论文标题
EGOTASKQA:以自我为中心视频中的人类任务
EgoTaskQA: Understanding Human Tasks in Egocentric Videos
论文作者
论文摘要
通过视频观察了解人类任务是智能代理的重要能力。这种能力的挑战在于难以详细的理解对象状态(即状态变化)及其因果依赖性产生详细的理解。自然的并行性从多代理协作中的多任务和部分观察结果加剧了这些挑战。大多数先前的工作都利用行动的本地化或将来的预测作为间接指标,用于评估视频中的这种任务理解。为了进行直接评估,我们介绍了EGOTASKQA基准,该基准通过在现实世界中以现实世界中心的视频进行问题来为任务理解的关键维度提供了单一的住所。我们精心设计的问题是针对(1)行动依赖性和影响的理解,(2)意图和目标,以及(3)代理人对他人的信念。这些问题分为四种类型,包括描述性(什么状态?),预测性(将是什么?),解释性(是什么原因?)和反事实(如果?),以提供针对目标的空间,时间和因果关系的诊断分析。我们在基准上评估了最先进的视频推理模型,并显示了人类之间在理解复杂目标的自我中心视频方面的显着差距。我们希望这项努力将驱使视觉社区以面向目标的视频理解和推理前进。

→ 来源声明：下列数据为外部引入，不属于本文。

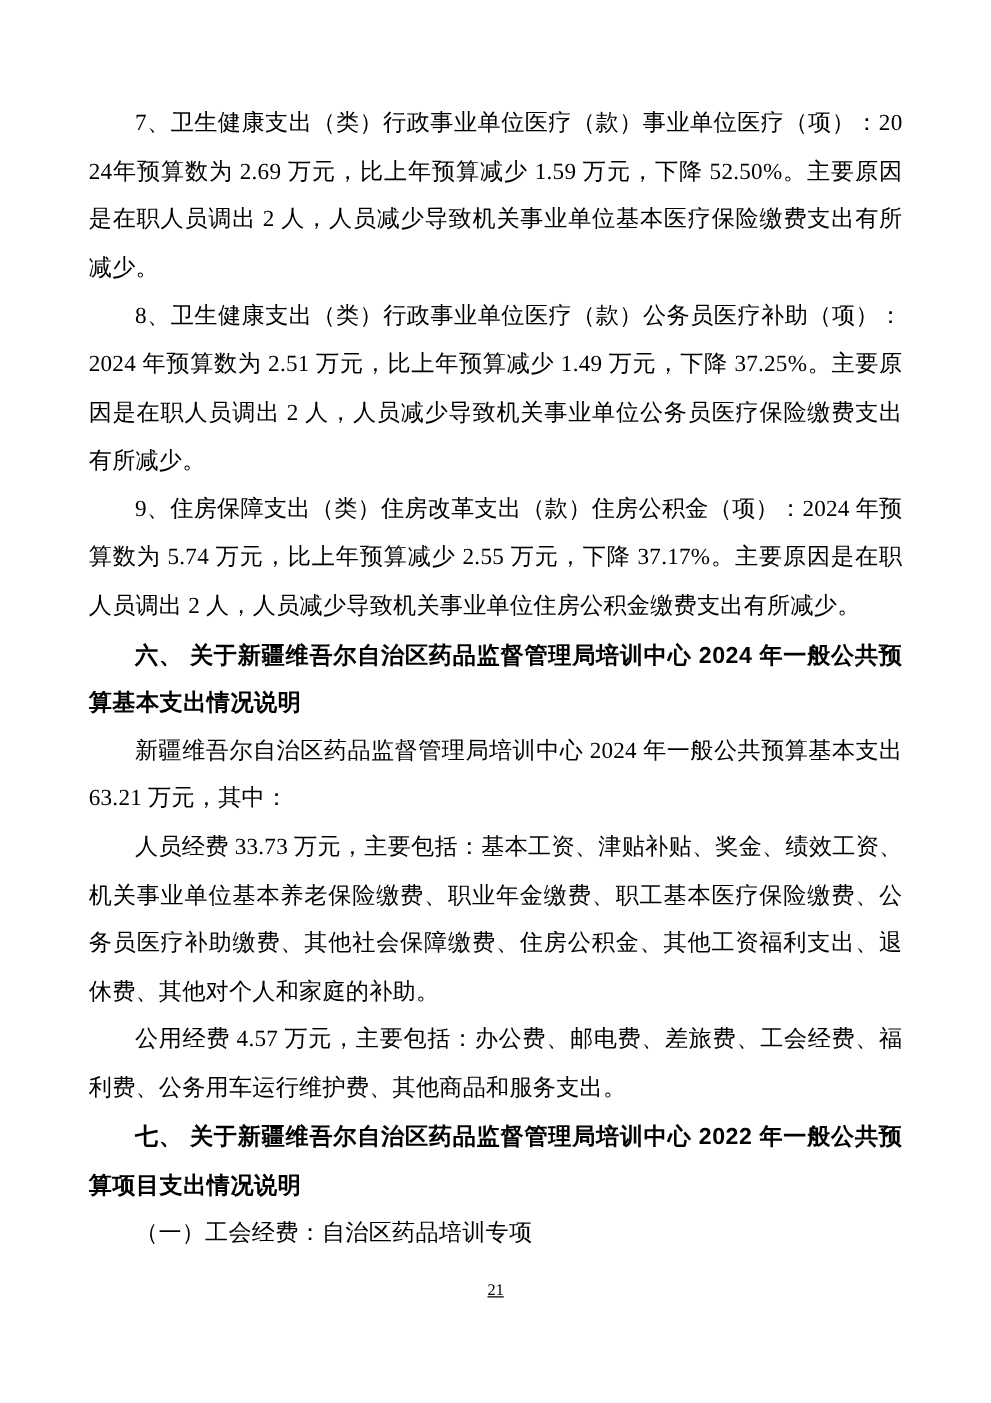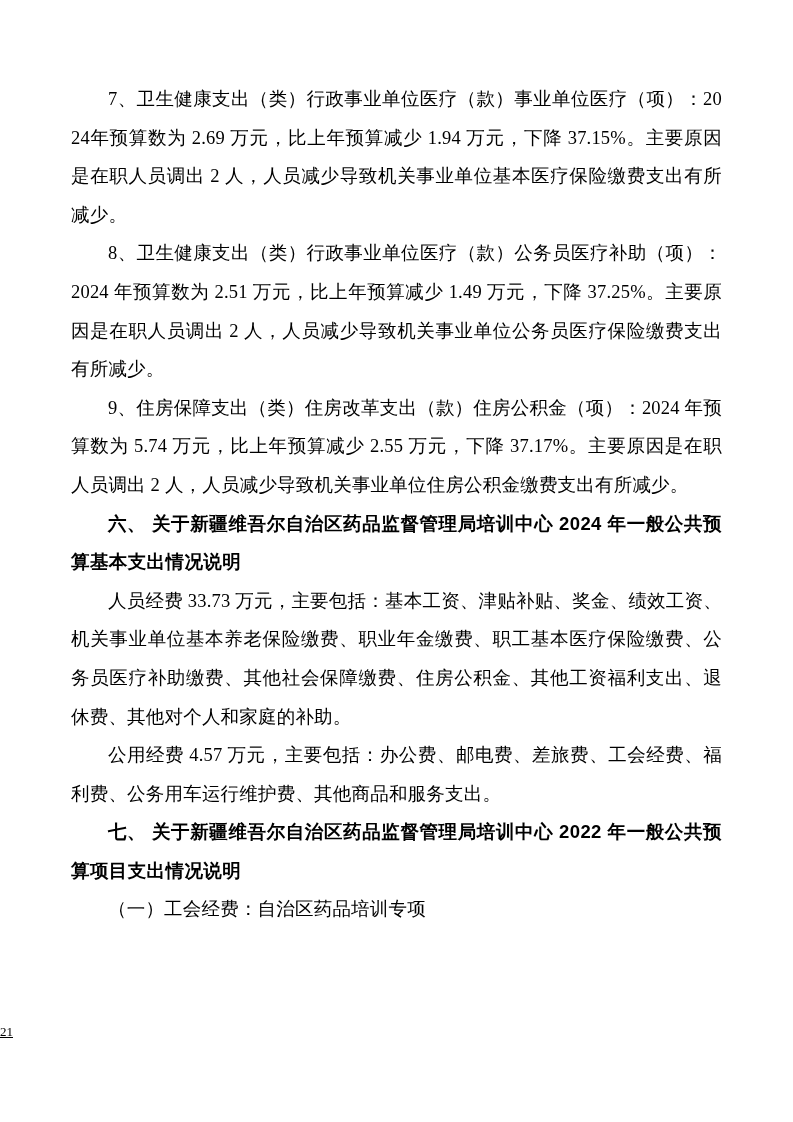"7、卫生健康支出（类）行政事业单位医疗（款）事业单位医疗（项）：2024年预算数" p.para { text: 1.94 万元，下降 37.15% -> 1.59 万元，下降 52.50% }
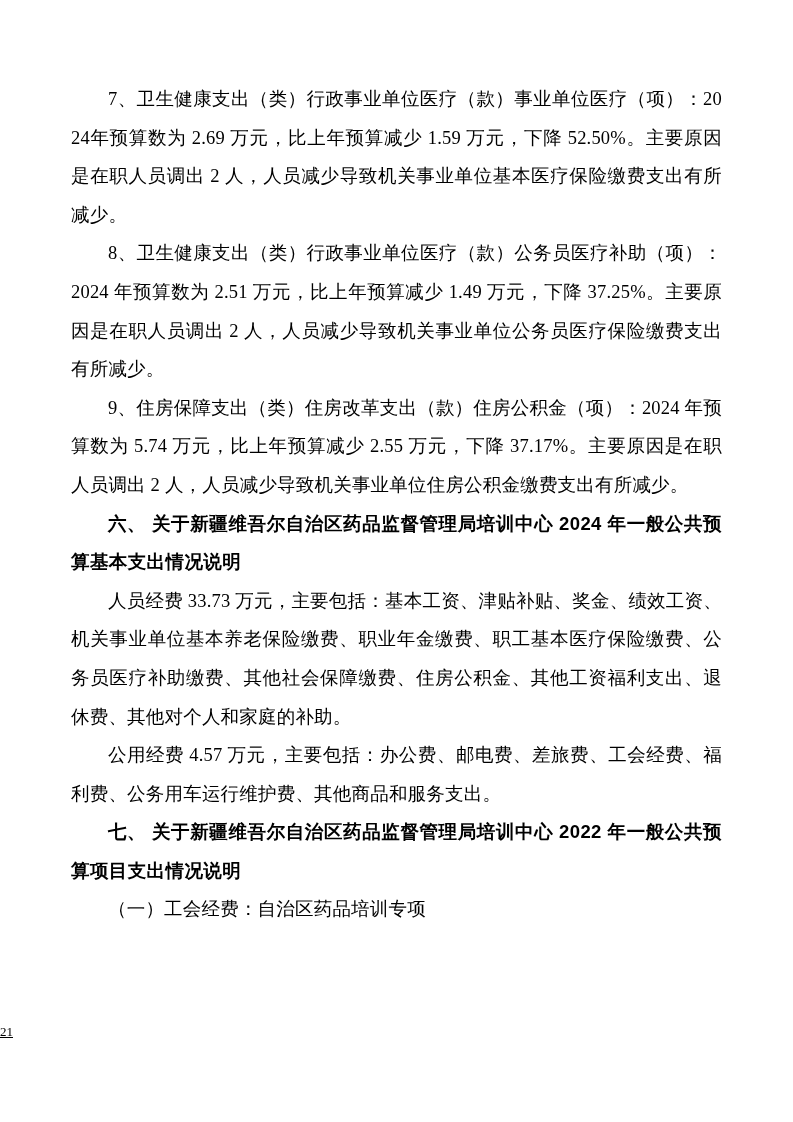"新疆维吾尔自治区药品监督管理局培训中心 2024 年一般公共预算基本支出" p.para { html: none -> <p>新疆维吾尔自治区药品监督管理局培训中心 2024 年一般公共预算基本支出 63.21 万元，其中：</p> }
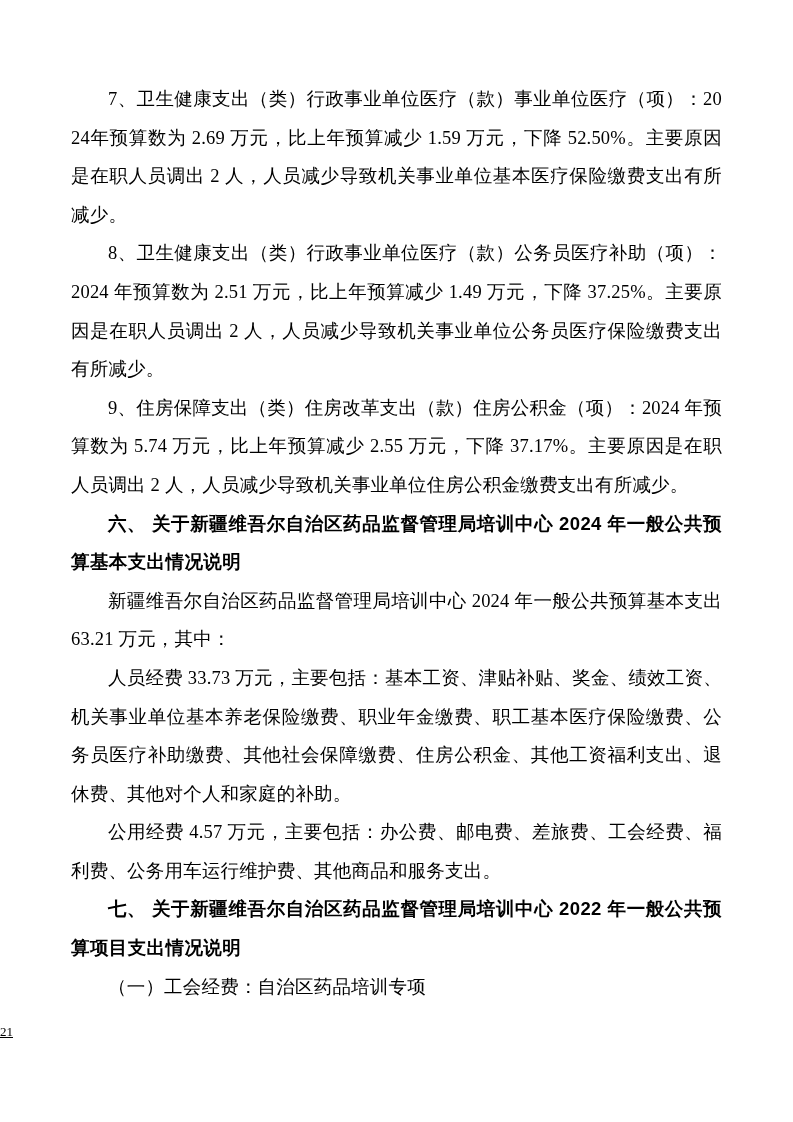"21" .page-number { text-align: left -> center }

Understanding human tasks through video observations is an essential capability of intelligent agents. The challenges of such capability lie in the difficulty of generating a detailed understanding of situated actions, their effects on object states (i.e., state changes), and their causal dependencies. These challenges are further aggravated by the natural parallelism from multi-tasking and partial observations in multi-agent collaboration. Most prior works leverage action localization or future prediction as an indirect metric for evaluating such task understanding from videos. To make a direct evaluation, we introduce the EgoTaskQA benchmark that provides a single home for the crucial dimensions of task understanding through question-answering on real-world egocentric videos. We meticulously design questions that target the understanding of (1) action dependencies and effects, (2) intents and goals, and (3) agents' beliefs about others. These questions are divided into four types, including descriptive (what status?), predictive (what will?), explanatory (what caused?), and counterfactual (what if?) to provide diagnostic analyses on spatial, temporal, and causal understandings of goal-oriented tasks. We evaluate state-of-the-art video reasoning models on our benchmark and show their significant gaps between humans in understanding complex goal-oriented egocentric videos. We hope this effort will drive the vision community to move onward with goal-oriented video understanding and reasoning.